以上のことを意識しながらpokerをしていくだけでも上達速度が全く違うはずですので、是非意識してみてください。

・いくつかの少し発展的な補足とか

以上の内容がすでに意識できているというプレーヤーに向けての内容となります。

例えばRiverにおいてあなたのハンドが以下のランクに分かれているとしましょう。

Aランク:上位20%のハンド
Bランク:上位20~40%のハンド
Cランク:上位40~60%のハンド
Dランク:上位60~80%のハンド
Eランク:上位80~100%(下位20%)のハンド

この時、bet sizeの基本ルールに沿えば以下のサイズは打って良さそうのように考えられるはずです。 

Aランク : 125%含むお好きなサイズ
Bランク : 50%や75%まで
Cランク : 50%や33%程度
Dランク : betできない
Eランク : bluff bet

さて、貴方がCランクのカードを持っているときは何点打ちますか?
Aランクの時はどうでしょうか?
またEランクの時は?

ここでよくあるリークは
33%のベットを打ったらCランクしか出てこない。
という類のものです。

すると相手はBランク相当以上のハンドを持っていたら大して強くなくてもNuts級になってしまいますね。
ブラフがなければDランクは降りればいいとなってしまいます。

このようなことを避けるために
すべてのbetサイズにはしっかりと

より大きなサイズも打てるランクのハンド
bluffハンド

を用意しておく必要があります。

このために、自分のハンドを見る前に、各シチュエーションで自分が打つ可能性のあるサイズをすべて頭に思い描き、レンジ全体で戦略を決める必要があるわけですね。「ハンドとレンジ」のnoteで書いた内容にもつながります。

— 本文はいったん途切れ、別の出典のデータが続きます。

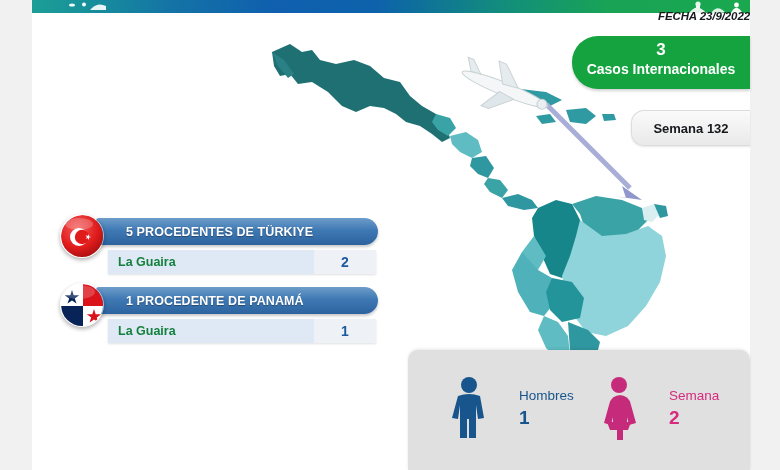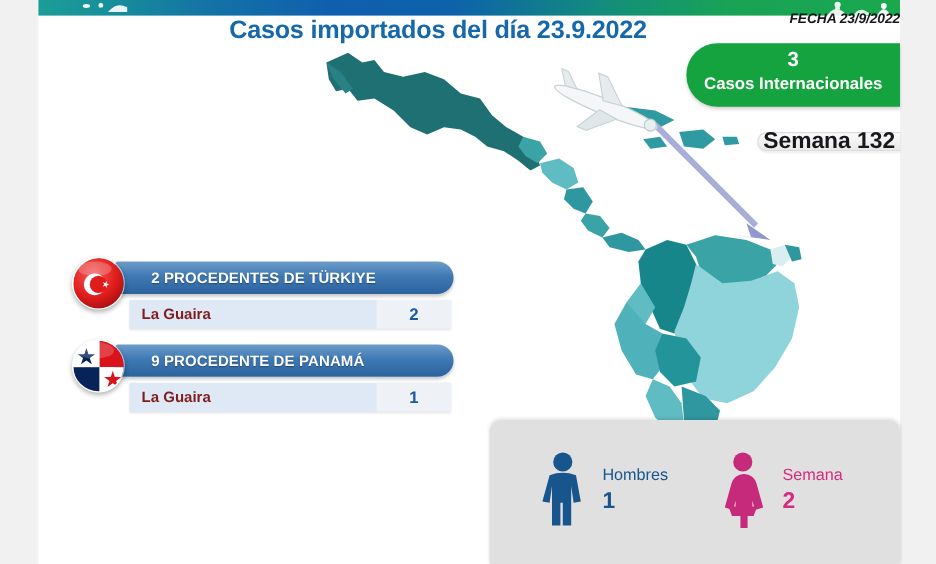--- a/index.html
+++ b/index.html
@@ -67,27 +67,27 @@
   }
   .green-badge .gnum {
     font-size: 17px; font-weight: bold; line-height: 21px;
   }
   .green-badge .glabel {
     font-size: 14px; line-height: 19px; font-weight: 700;
   }
   
   .pill {
     position: absolute;
-    left: 631px; width: 119px; height: 16px;
+    left: 631px; width: 119px; height: 36px;
     background: linear-gradient(180deg,#fafafa 0%, #e9e9e9 100%);
     border: 1px solid #dcdcdc;
     border-right: none;
     border-radius: 13px 0 0 13px;
     color: #16181c;
-    font-size: 19px; font-weight: bold;
+    font-size: 13px; font-weight: bold;
     display: flex; align-items: center; justify-content: center;
     box-shadow: 0 1px 2px rgba(0,0,0,.10);
   }
   .pill-semana { top: 110px; }
   .pill-dia    { top: 143px; }
   
   .map {
     position: absolute;
     left: 250px; top: 30px; width: 420px; height: 330px;
   }
@@ -117,37 +117,37 @@
   }
   .row {
     position: absolute; left: 48px; top: 38px;
     width: 268px; height: 24px;
     background: #dfe9f5;
     display: flex; align-items: center;
     box-shadow: 0 1px 2px rgba(0,0,0,.12);
   }
   .row .rname {
     flex: 1; padding-left: 10px;
-    font-size: 12.5px; font-weight: bold; color: #7f1d1d;
+    font-size: 12.5px; font-weight: bold; color: #15803d;
   }
   .row .rcount {
     width: 62px; height: 100%;
     background: #eef2f7;
     display: flex; align-items: center; justify-content: center;
     font-size: 14px; font-weight: bold; color: #1c5ba0;
   }
   
   .gender-panel {
     position: absolute;
     left: 408px; top: 350px; width: 342px; height: 120px;
     background: #e0e0e0;
     border-radius: 10px 10px 0 0;
     box-shadow: 0 -1px 3px rgba(0,0,0,.10);
   }
-  .gender-group { position: absolute; top: 26px; display: flex; align-items: center; }
+  .gender-group { position: absolute; top: 26px; display: flex; align-items: center; gap: 17px; }
   .gender-m { left: 40px; }
   .gender-f { left: 190px; }
   .gender-text { margin-left: 12px; }
   .gender-label { font-size: 13.5px; line-height: 20px; }
   .gender-num  { font-size: 19px; font-weight: bold; line-height: 24px; }
   .m-color { color: #17558c; }
   .f-color { color: #d62a7e; }
 </style>
 </head>
 <body>
@@ -165,21 +165,20 @@
     <svg class="logo-right" viewBox="0 0 62 17">
       <path d="M2 15 q8 -14 18 -2 z" fill="#ffffff" opacity=".9"></path>
       <path d="M24 15 q6 -12 15 -3 z" fill="#ffffff" opacity=".85"></path>
       <circle cx="12" cy="4" r="2.6" fill="#ffffff" opacity=".9"></circle>
       <path d="M10 6 l4 0 l0 2 l-4 0 z" fill="#ffffff" opacity=".9"></path>
       <path d="M44 15 q6 -14 13 -1 z" fill="#ffffff" opacity=".95"></path>
       <circle cx="50.5" cy="5" r="2.4" fill="#ffffff"></circle>
     </svg>
   </div>
 
-  <div class="title">Casos importados del día 23.9.2022</div>
   <div class="fecha">FECHA 23/9/2022</div>
 
   <div class="green-badge">
     <div class="gnum">3</div>
     <div class="glabel">Casos Internacionales</div>
   </div>
 
   <div class="pill pill-semana">Semana 132</div>
 
   <svg class="map" viewBox="0 0 420 330">
@@ -248,21 +247,21 @@
             <stop offset="100%" stop-color="#9c0d0d"></stop>
           </radialGradient>
         </defs>
         <circle cx="22" cy="22" r="22" fill="url(#tg)"></circle>
         <circle cx="18" cy="22" r="9" fill="#ffffff"></circle>
         <circle cx="21" cy="22" r="7.2" fill="#e01b1b"></circle>
         <path d="M30 22 l-5.4 1.8 l3.4 -4.6 l0 5.7 l-3.4 -4.6 z" fill="#ffffff"></path>
         <ellipse cx="18" cy="9" rx="14" ry="6" fill="#ffffff" opacity=".22"></ellipse>
       </svg>
     </div>
-    <div class="banner">2 PROCEDENTES DE TÜRKIYE</div>
+    <div class="banner">5 PROCEDENTES DE TÜRKIYE</div>
     <div class="row">
       <div class="rname">La Guaira</div>
       <div class="rcount">2</div>
     </div>
   </div>
 
   <div class="card card-2">
     <div class="flag">
       <svg viewBox="0 0 44 44" width="44" height="44">
         <defs>
@@ -274,21 +273,21 @@
           <rect x="0" y="0" width="22" height="22" fill="#ffffff"></rect>
           <rect x="22" y="0" width="22" height="22" fill="#da121a"></rect>
           <rect x="0" y="22" width="22" height="22" fill="#072357"></rect>
           <rect x="22" y="22" width="22" height="22" fill="#ffffff"></rect>
           <path d="M11 6 l1.7 5.2 l5.5 0 l-4.4 3.2 l1.7 5.2 l-4.5 -3.2 l-4.5 3.2 l1.7 -5.2 l-4.4 -3.2 l5.5 0 z" fill="#072357"></path>
           <path d="M33 25 l1.7 5.2 l5.5 0 l-4.4 3.2 l1.7 5.2 l-4.5 -3.2 l-4.5 3.2 l1.7 -5.2 l-4.4 -3.2 l5.5 0 z" fill="#da121a"></path>
           <ellipse cx="18" cy="8" rx="16" ry="7" fill="#ffffff" opacity=".20"></ellipse>
         </g>
       </svg>
     </div>
-    <div class="banner">9 PROCEDENTE DE PANAMÁ</div>
+    <div class="banner">1 PROCEDENTE DE PANAMÁ</div>
     <div class="row">
       <div class="rname">La Guaira</div>
       <div class="rcount">1</div>
     </div>
   </div>
 
   <div class="gender-panel">
     <div class="gender-group gender-m">
       <svg width="42" height="64" viewBox="0 0 42 64">
         <circle cx="21" cy="9" r="8" fill="#17558c"></circle>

ではどのシチュエーションでどのようなサイズを用意するのがよいのか。
これはボードやシチュエーションごとに暗記や理解が必要な部分で、各スポットごとに出すnoteと理論的な話で説明していきたいと思います。

とりあえず大事なことは、
自分のハンドのbet sizeを決める前に、
自分が打つ可能性のあるbet size全体の集合を意識する

ということです。

・最後に

お読みいただきありがとうございました。
今回も7000字overのnoteになってしまいましたね

久しぶりに初心者用のnoteを書いてみました。
そんな内容知ってるよ、もっと面白い話を書いてくれ、と思った方は申し訳ありません。

しかしながら、この
callレンジにしっかり勝ってるか
という観点が抜けてるせいで酷いbetが量産されているのをみて、いつもこの記事を書きたいと思っていましたので今回はご容赦ください。